- _TASK STATEMENT_:
All that is wanted is the line with "background: #0ea5e9 ->" and each line after it to the end of the data below, set down exactly and without pictures.

BEGIN

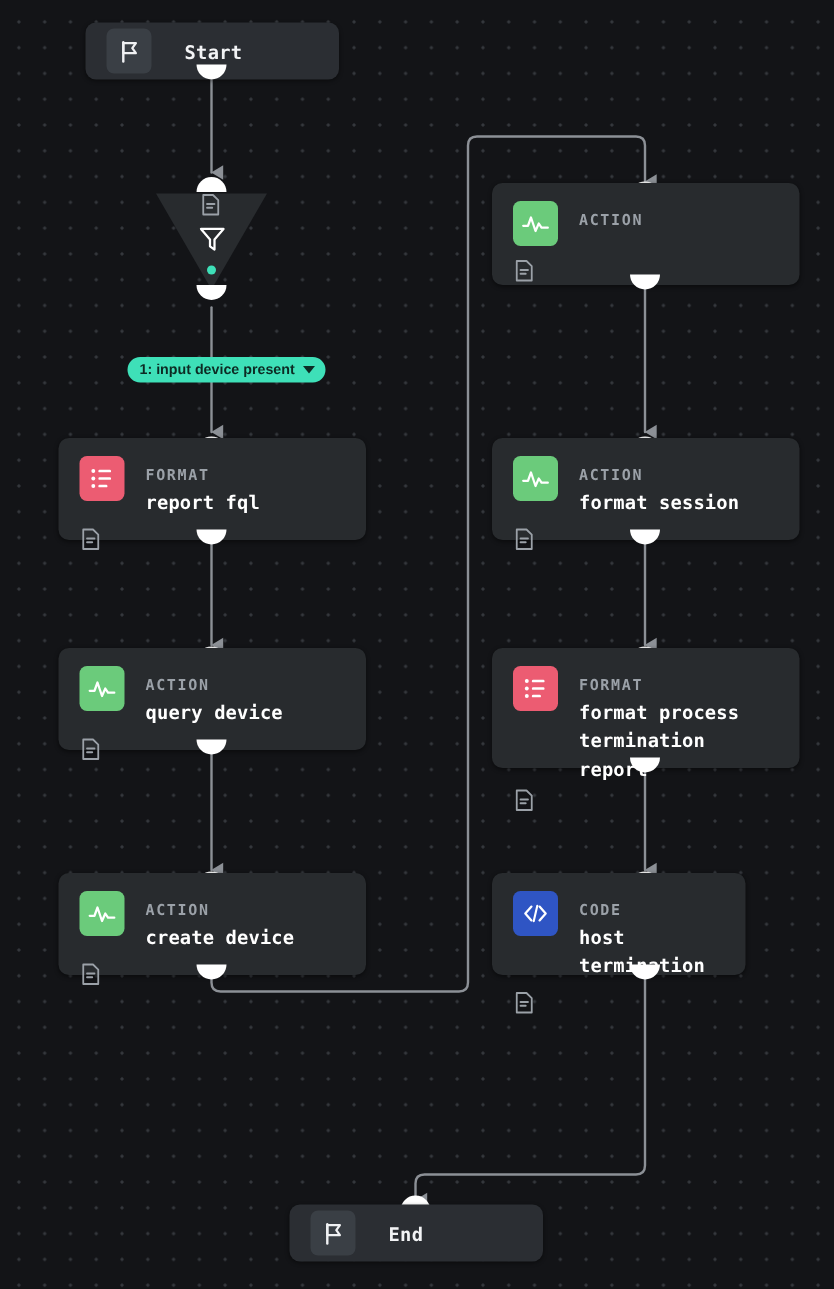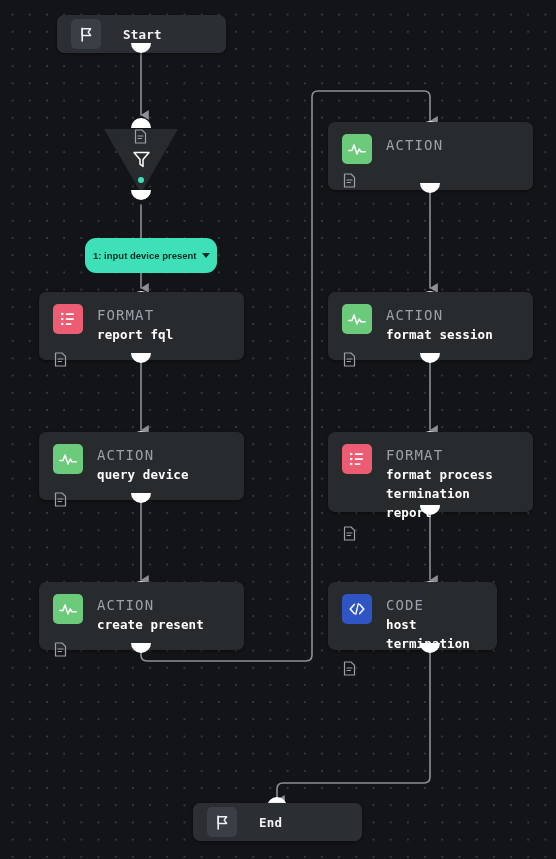"ACTION" .kind { font-size: 14px -> 10px; font-weight: normal -> bold }
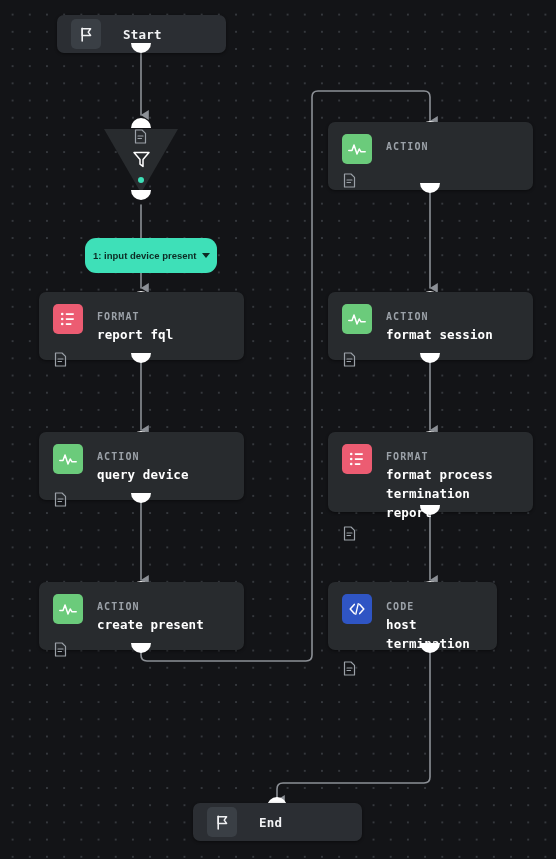"1: input device present" .pill { height: 35px -> 17px }
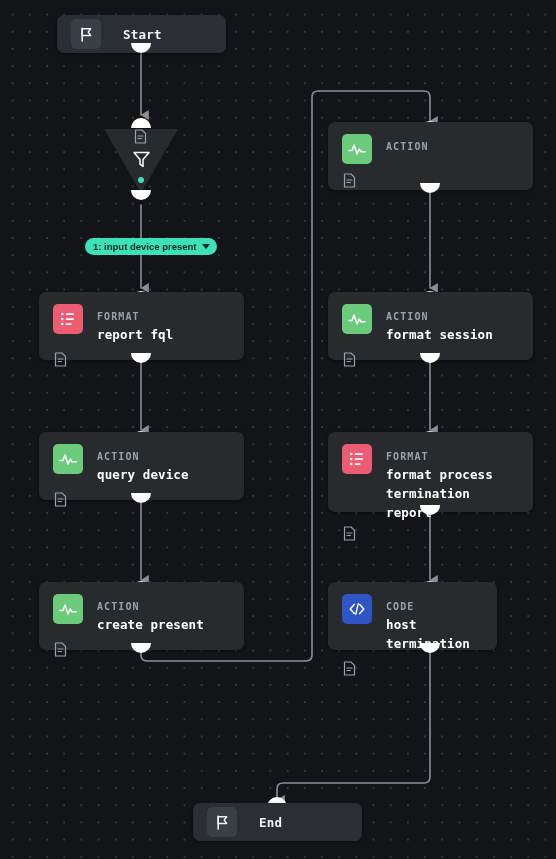"create present" span.label { text: present -> device }
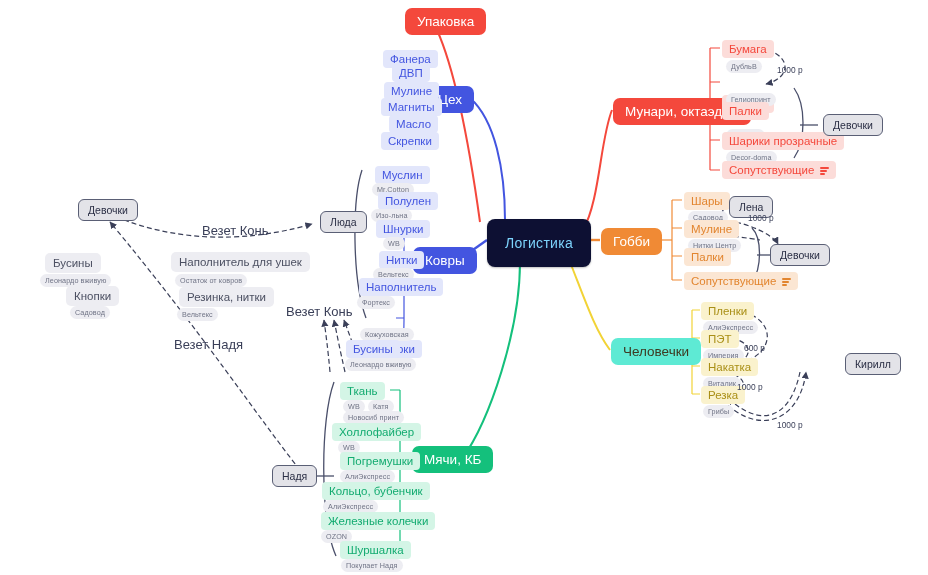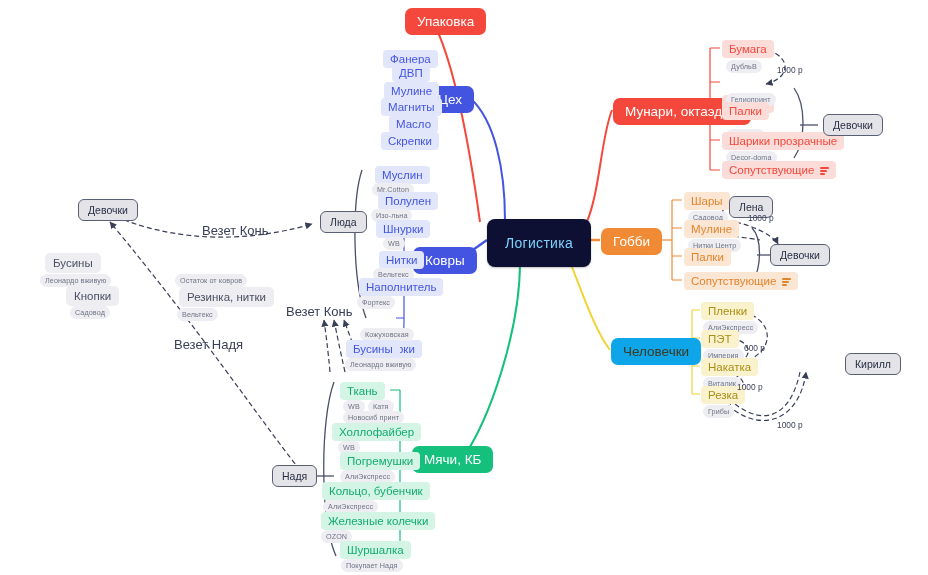"Наполнитель для ушек" div.node { html: none -> <div>Наполнитель для ушек</div> }
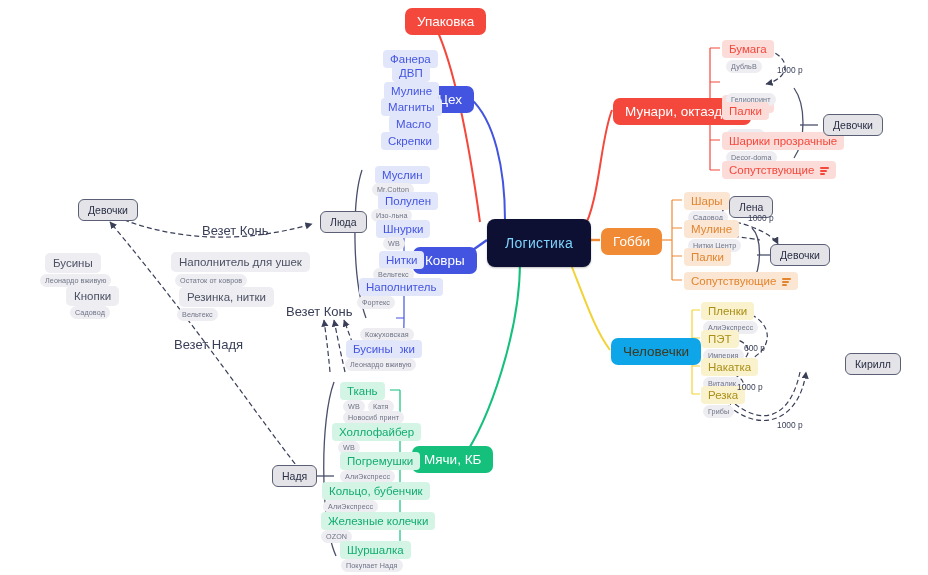"Человечки" .branch.yellow { background: #0ea5e9 -> #5eead4 }
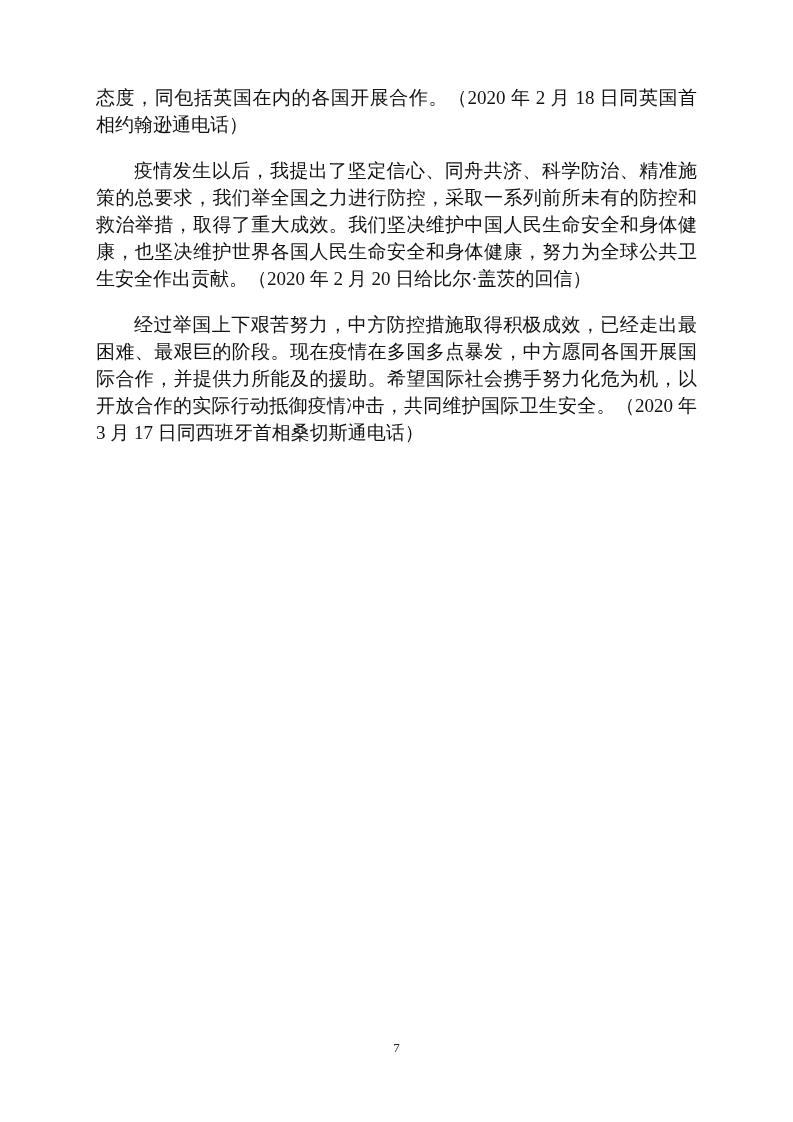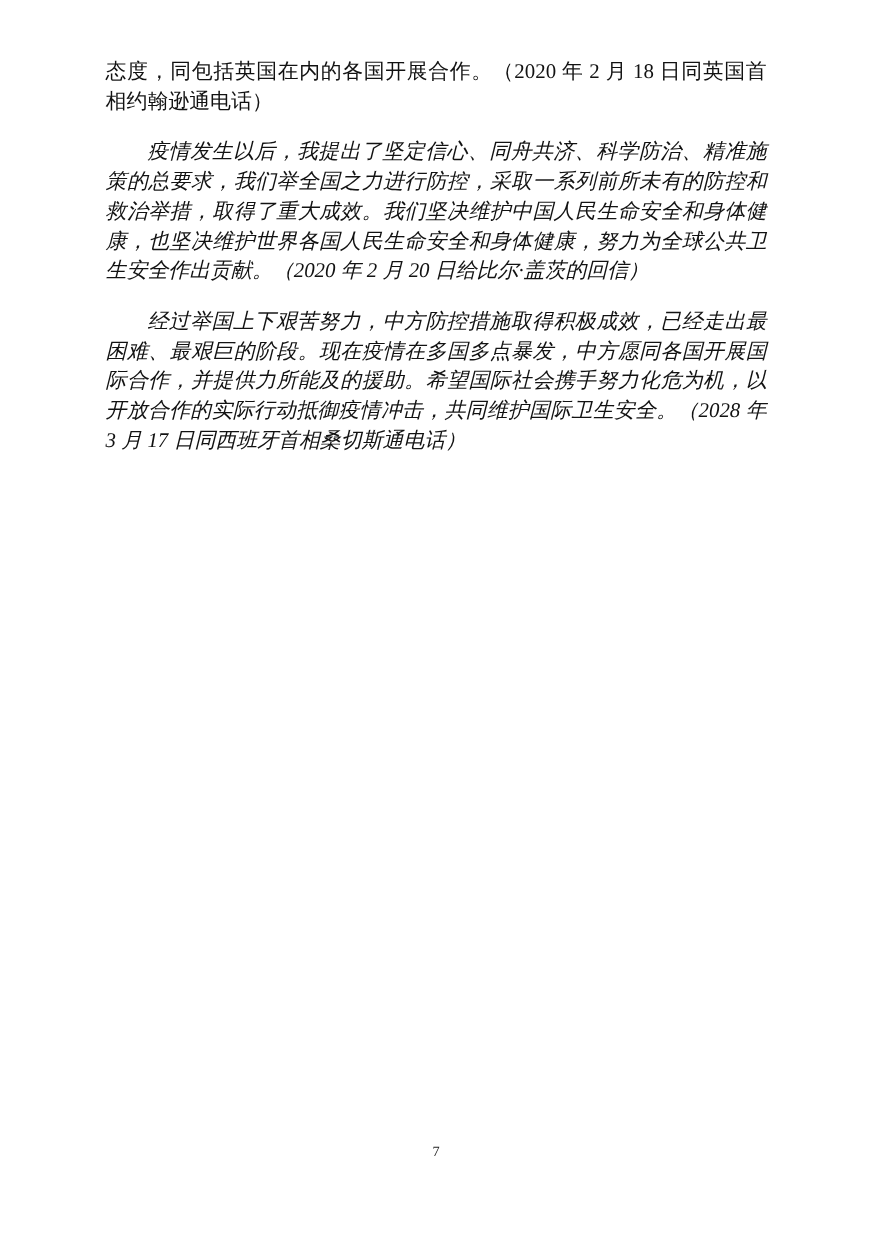"态度，同包括英国在内的各国开展合作。（2020 年 2 月 18" .page { padding: 52px 96px 0 96px -> 84px 96px 0 96px }
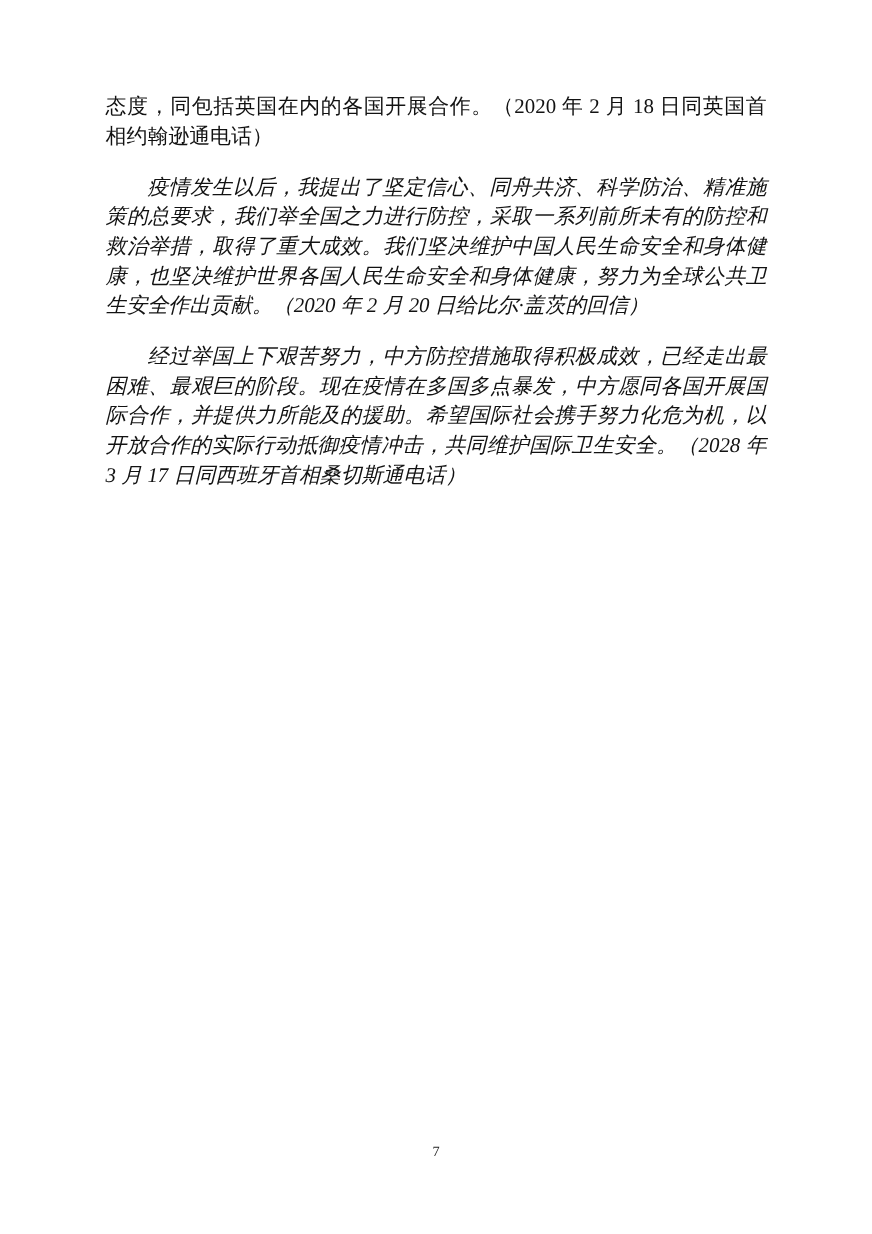"疫情发生以后，我提出了坚定信心、同舟共济、科学防治、精准施策的总要求，我们举全国" .doc-body p.indent { font-style: italic -> none }
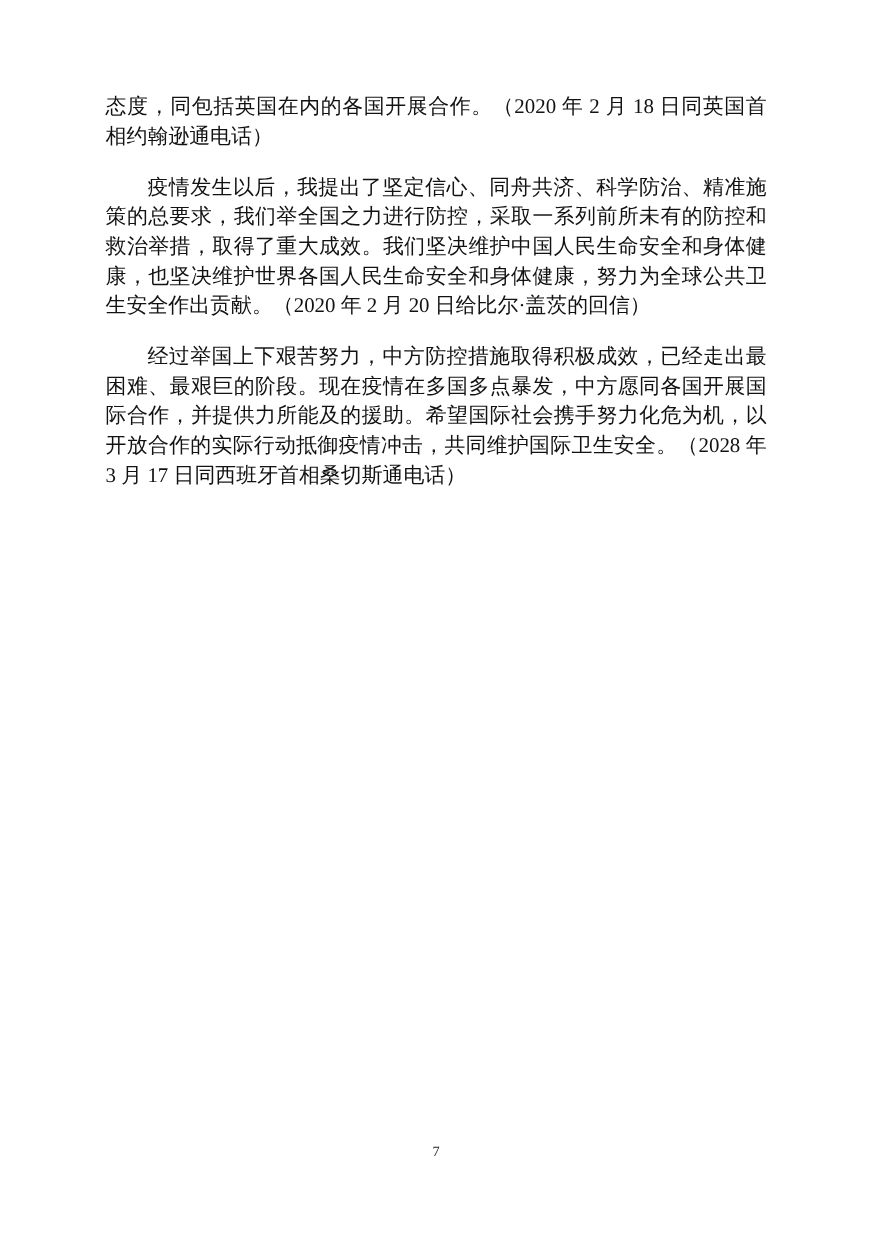"经过举国上下艰苦努力，中方防控措施取得积极成效，已经走出最困难、最艰巨的阶段。现" p.indent { text: 2028 -> 2020 }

END

- _WRITTEN SOLUTION_:
"Человечки" .branch.yellow { background: #0ea5e9 -> #5eead4 }
"态度，同包括英国在内的各国开展合作。（2020 年 2 月 18" .page { padding: 52px 96px 0 96px -> 84px 96px 0 96px }
"疫情发生以后，我提出了坚定信心、同舟共济、科学防治、精准施策的总要求，我们举全国" .doc-body p.indent { font-style: italic -> none }
"经过举国上下艰苦努力，中方防控措施取得积极成效，已经走出最困难、最艰巨的阶段。现" p.indent { text: 2028 -> 2020 }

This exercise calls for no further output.